Há quem sustente que uma orquestra de improvisadores deve ter um maestro, dado o número de músicos envolvidos – esse entendimento levou às conductions de Butch Morris e ao projecto Cobra de John Zorn. Em 12 anos de realizações, foi normalmente com este formato que o Ensemble MIA se apresentou no Encontro de Música Improvisada da Atouguia da Baleia (Peniche), com desfechos desiguais entre o brilhante e o menos interessante.
Por outro lado há quem ache, seguindo os princípios anarquizantes (“nem deuses, nem mestres”) da livre-improvisação, que tal opção é um retorno às hierarquias da música clássica e do jazz. Terá sido isso o que pensou Derek Bailey num concerto fronteado por Morris em Londres, abandonando o palco por não aceitar as indicações que lhe iam sendo dirigidas.
No passado dia 11 de Fevereiro, a organização do MIA optou por este último modelo, ainda que com a pré-definição “menos é mais” de ter os sopros (Paulo Chagas, José Lencastre, Michel Stawicki, João Pedro Viegas e Fernando Simões) e a electrónica (Luís Guerreiro, por meio do trompete) a tocarem ao mesmo nível de volume das cordas (Miguel Mira e Maria do Mar), que têm uma projecção sonora menor. Nem sempre esse objectivo foi cumprido, mas abriram-se espaços e os músicos envolvidos souberam quando deviam sair das tramas que colectivamente se iam construindo, para depois entrarem novamente nos momentos certos. Estávamos a assistir a um jogo de adições e subtracções.
Neste âmbito estiveram muito bem os restantes membros da formação, designadamente o baterista Mário Rua, a cantora Maria Radich, o percussionista Carlos Cañao e Guerreiro com as suas máquinas, sempre fiéis à abordagem decidida.

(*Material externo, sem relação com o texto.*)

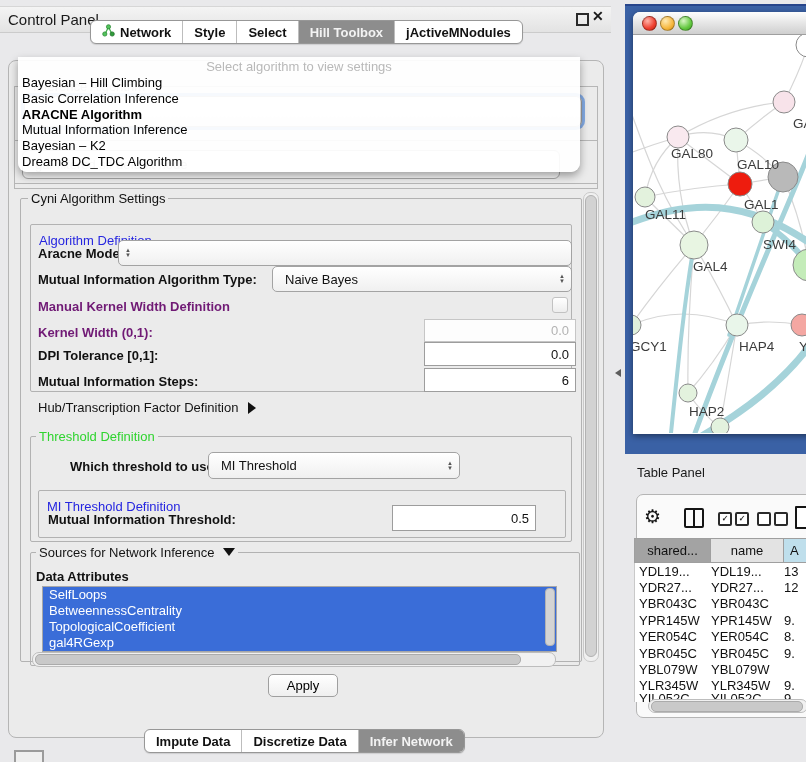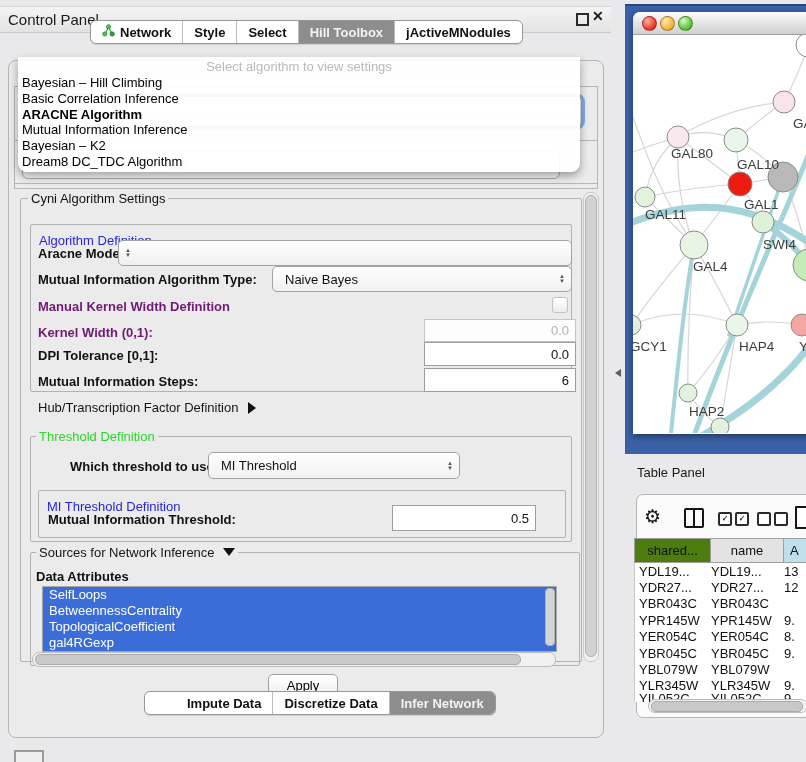"shared..." .th.c1 { background: #4d7c0f -> #a3a3a3 }
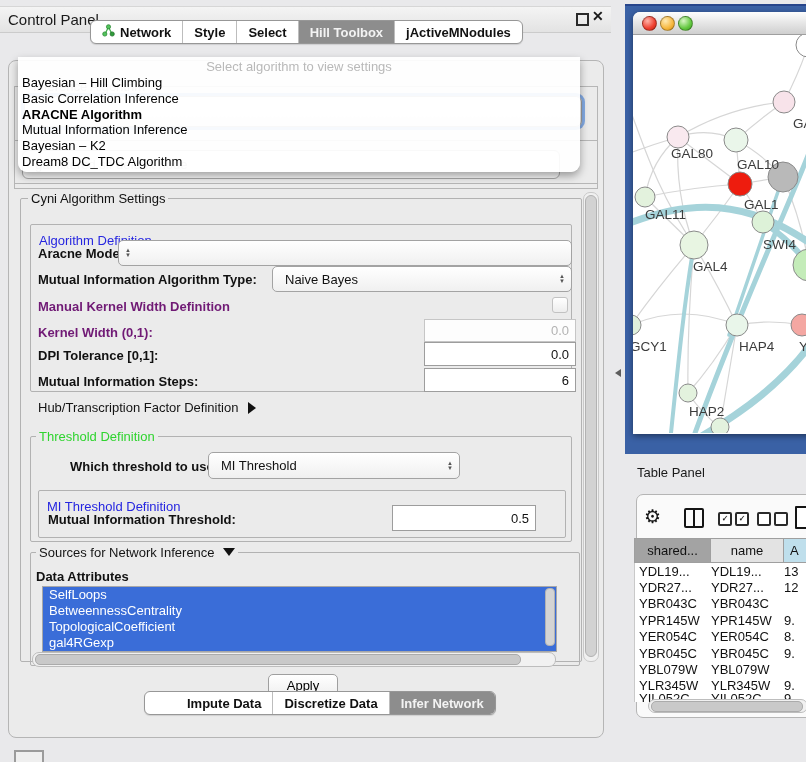"Impute Data" #bottom-tabs { padding-left: 31px -> none; top: 691px -> 729px }
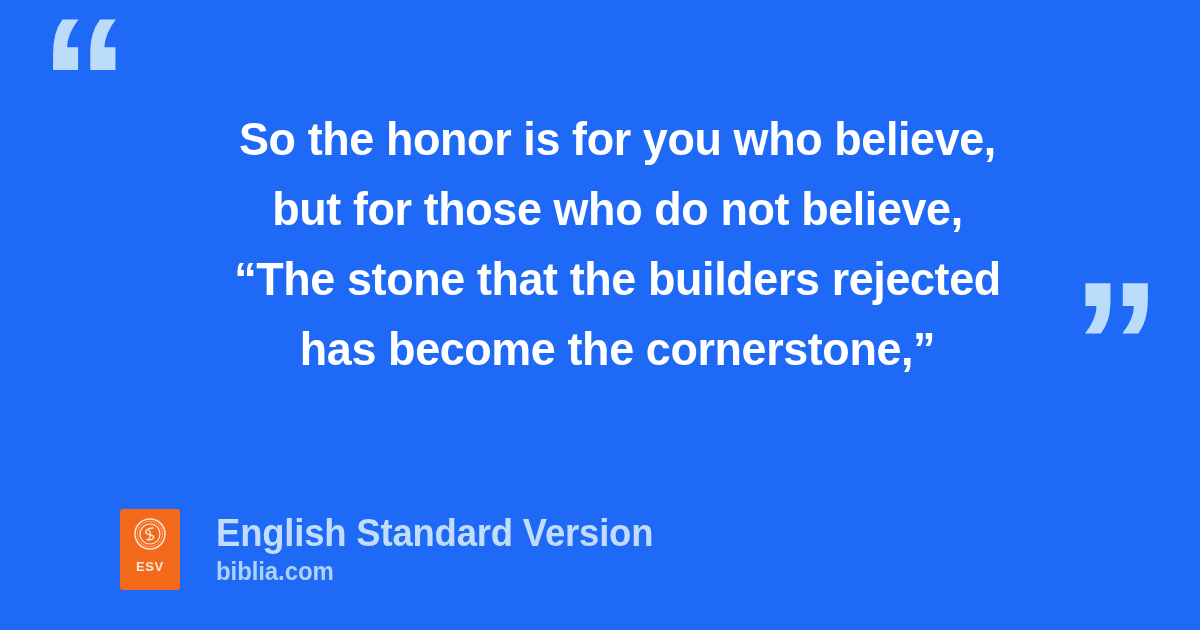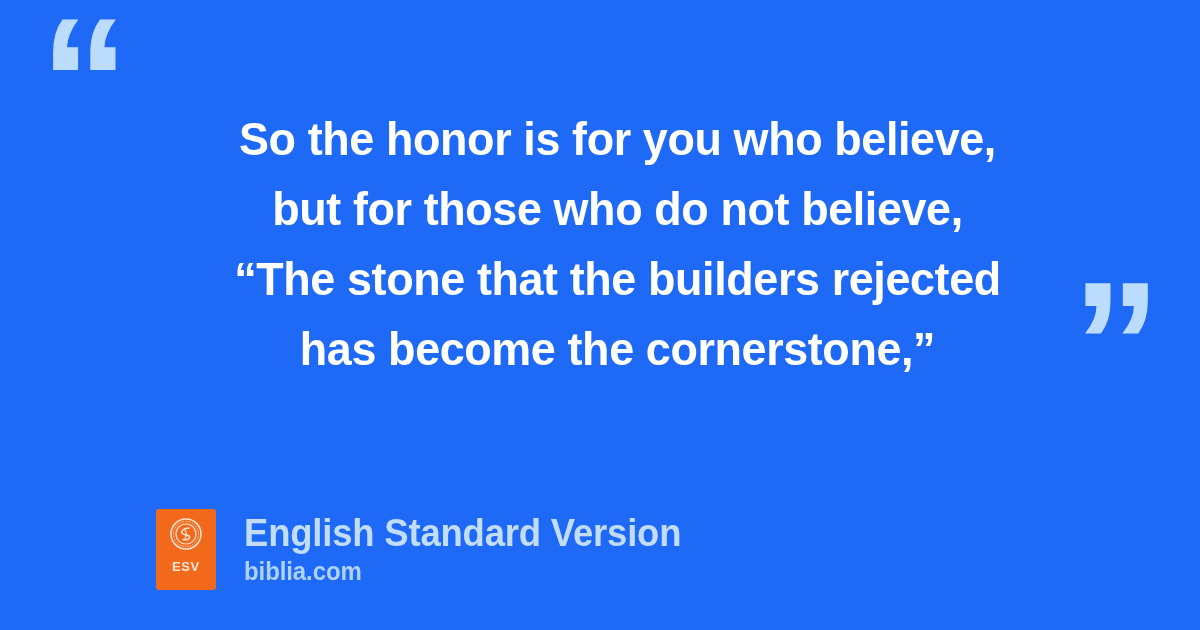"English Standard Version" #footer-text { margin-left: 28px -> 36px }
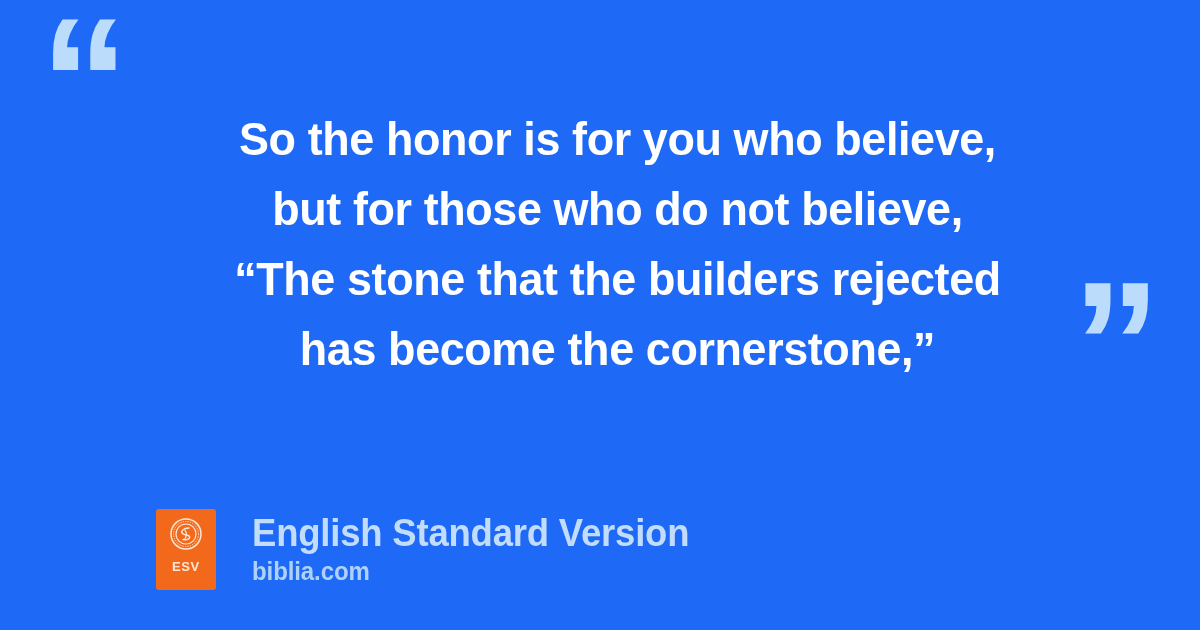"ESV" #esv-logo { margin-left: 36px -> none }
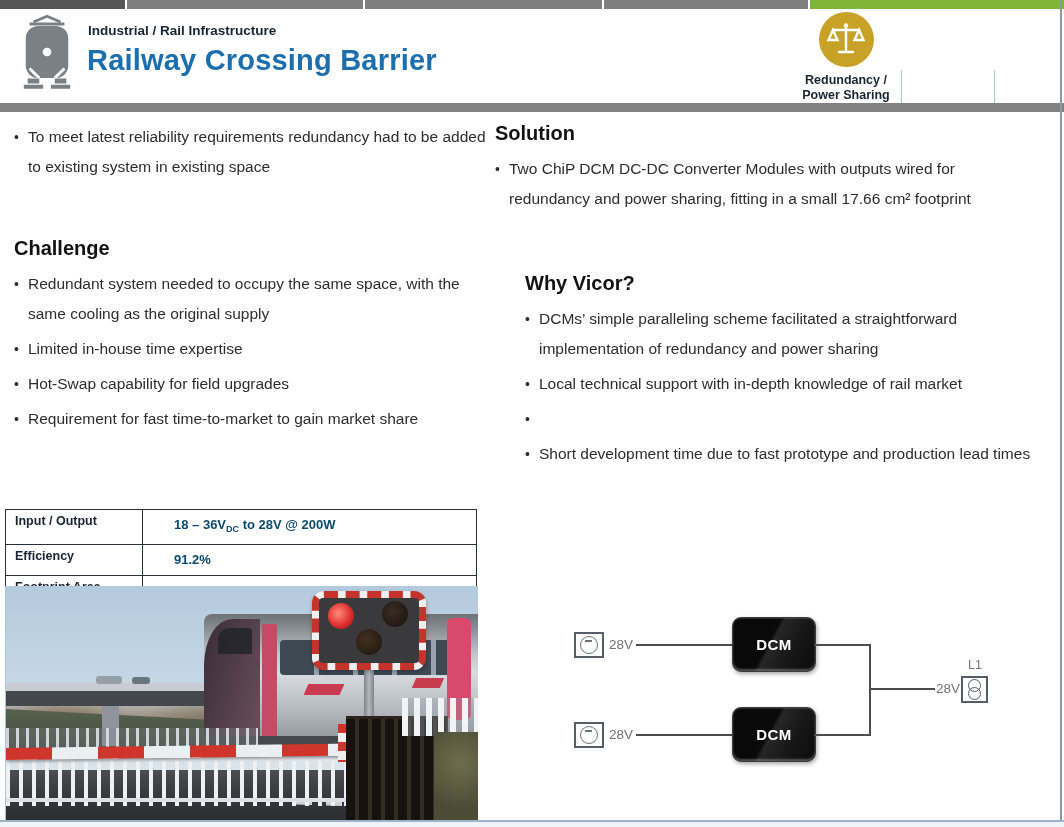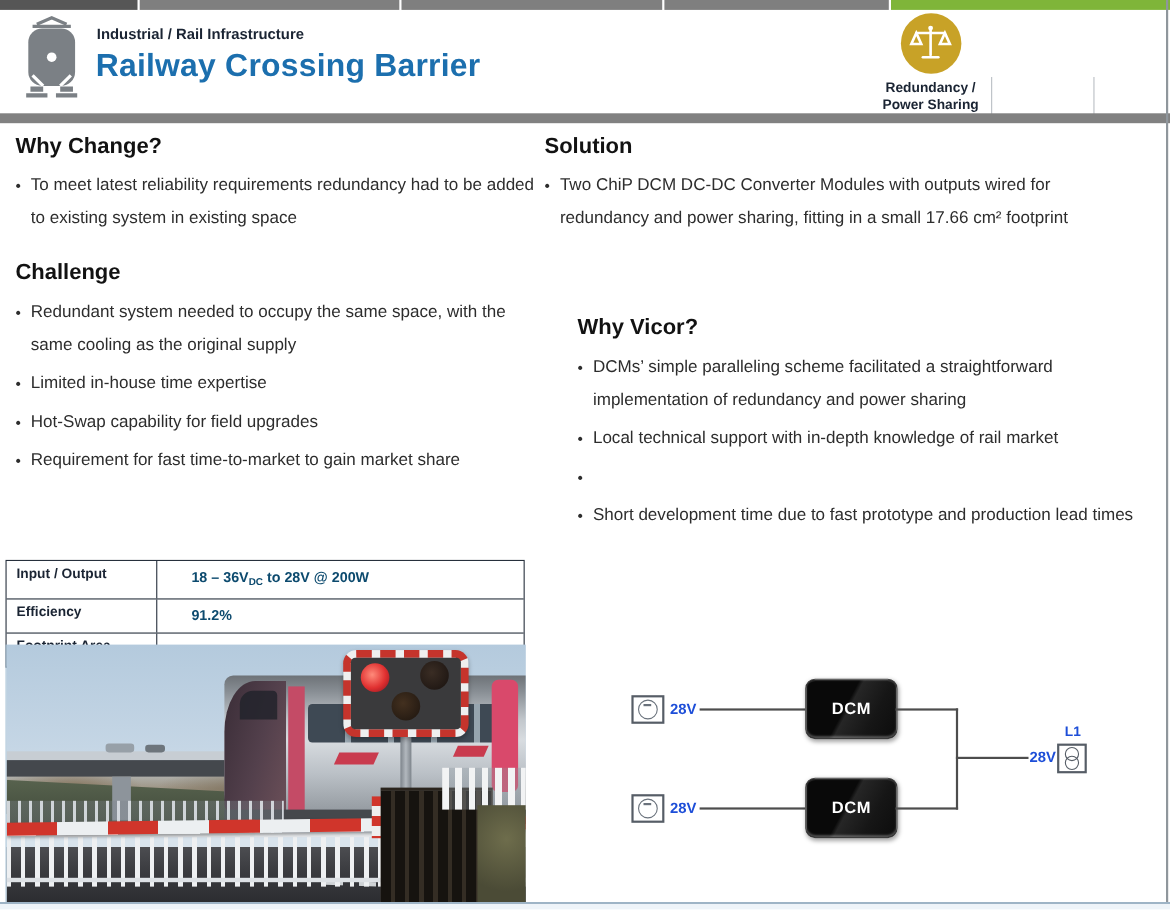"Why Change?" h2.sec-heading { html: <h2>Why Change?</h2> -> none }
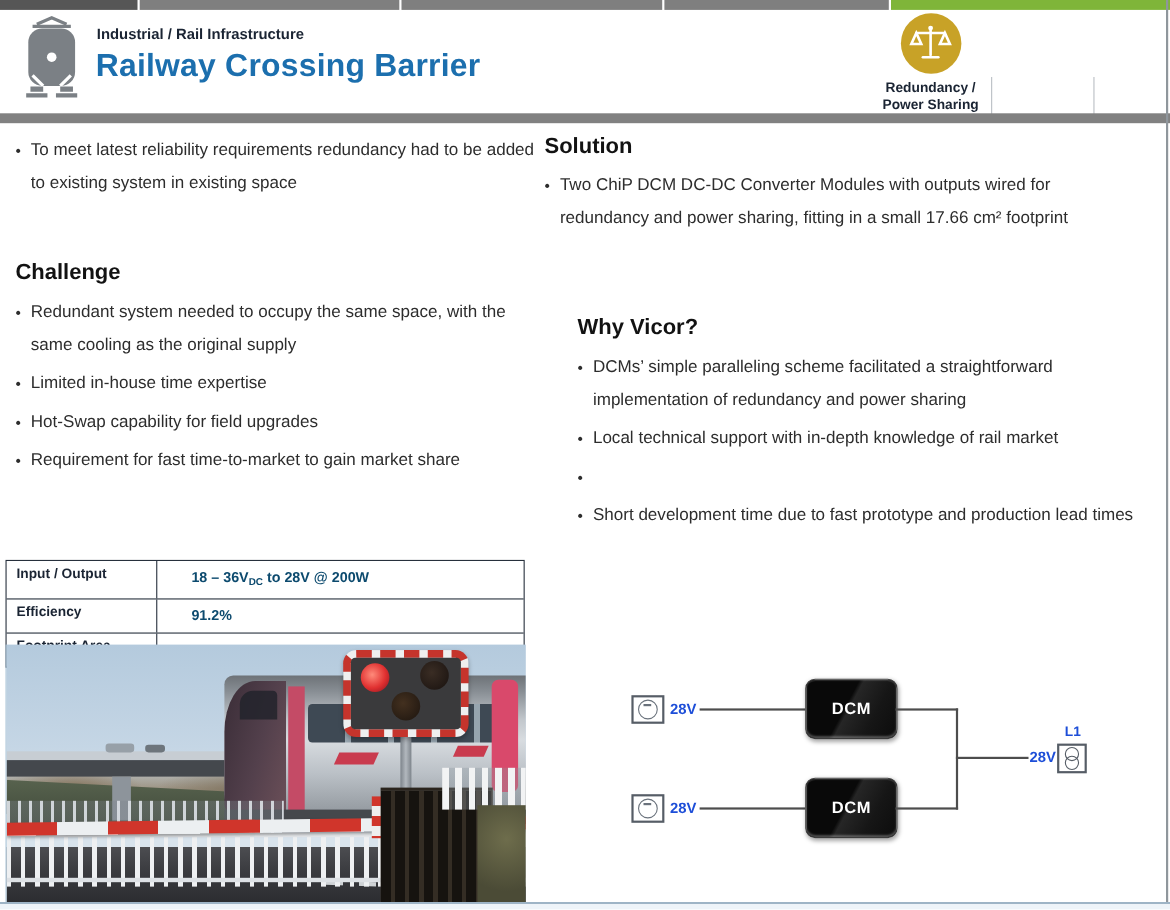"Why Vicor?" .sec-why-vicor { top: 287px -> 272px }
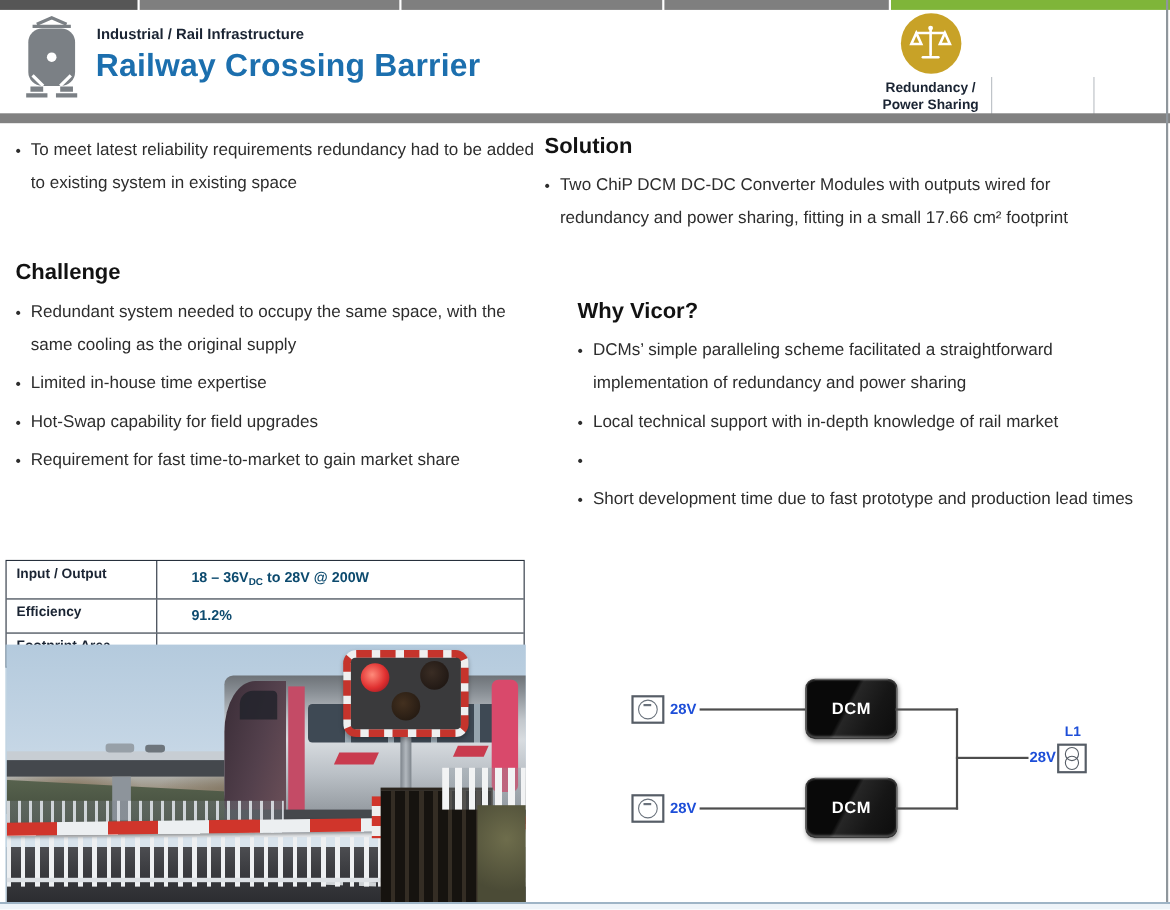"28V" .dlabel { color: #1d4ed8 -> #737373; font-weight: bold -> normal }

Assim foi,também, com Patrícia Domingues, que privilegiou uma intervenção performativa (foi descendo pelas cadeiras da plateia, lentamente e deslizando por entre as pessoas sentadas, até chegar ao palco da Sociedade Filarmónica de Atouguia da Baleia) ao canto, este surgindo apenas quando era oportuno, ou seja, quando tinha algo a “dizer” de pertinente.
O espectro de timbres era imenso, abrindo-se a todas as possibilidades, mas com tantos recursos houve um foco a que poucas vezes se fugiu, a exemplo do que fizeram Chagas no oboé e na flauta, Simões no trombone, Viegas no clarinete baixo ou Radich na voz, quase sempre discretos, mas essenciais para o que ia sendo tecido. Em desvantagem, porque se definiu que não haveria amplificação (com a excepção das electrónicas, muito obviamente), estavam Mira com o seu violoncelo e Mar com o violino, mas foi lindo ouvi-los a furar as ocasionais subidas de intensidade por parte das palhetas e dos metais. Quando havia o risco de se formar uma parede de som conseguiram, até, “convencer” os outros intervenientes para situações mais pausadas e calmas.
A produtora Zpoluras tem por hábito programar concertos ao longo de cada ano para além do festival que se realiza no início de Junho, como se fossem extensões do mesmo. Nunca, porém, com o Ensemble MIA. Tal deveu-se, agora, porque na mesma noite teve lugar a antestreia do filme documental Formas de Silêncio, sobre o MIA de 2022, realizado por Bruno Amaral.
Extractos de alguns concertos do ano que passou são, no filme, intermediadas por entrevistas com Santana (que foi quem, no seu depoimento, falou sobre a música como “forma de silêncio”), Radich, Maria Dybbroe, Elisabetta Lanfredini, Lorena Izquierdo, Guerreiro, Viegas, Paulo Lamas Pimentel, Nuno Rebelo, Carlo Mascolo, Manuel Guimarães, Samuel Hallkvist, Noel Taylor e Yoram Rosilio, habitués do igualmente chamado “congresso dos improvisadores”. Com uma estrutura simples e despretensiosa, o doc não só dá a conhecer as especificidades do MIA como se revela didáctico relativamente ao que é isso que se designa como “música improvisada”, merecendo uma inclusão em festivais como o Indie Lisboa ou o Curtas de Vila do Conde.
No que a cinema diz respeito, é de sublinhar a participação de Olivier Perriquet na actuação do Ensemble MIA. Idealizado e construído por si próprio, o set de projecção compreendia uma pequena caixa de leitura de película, um laptop e um interface de leitura óptica que era dirigido ao ecrã do computador para manipular em tempo real o que os olhos viam na parede. Entre o analógico e o digital, e entre o previamente preparado (hardware e filmagens prévias) e o que acontecia espontaneamente com este processo/sistema, a “invenção” de Perriquet foi uma mais-valia para tudo o que ia sucedendo.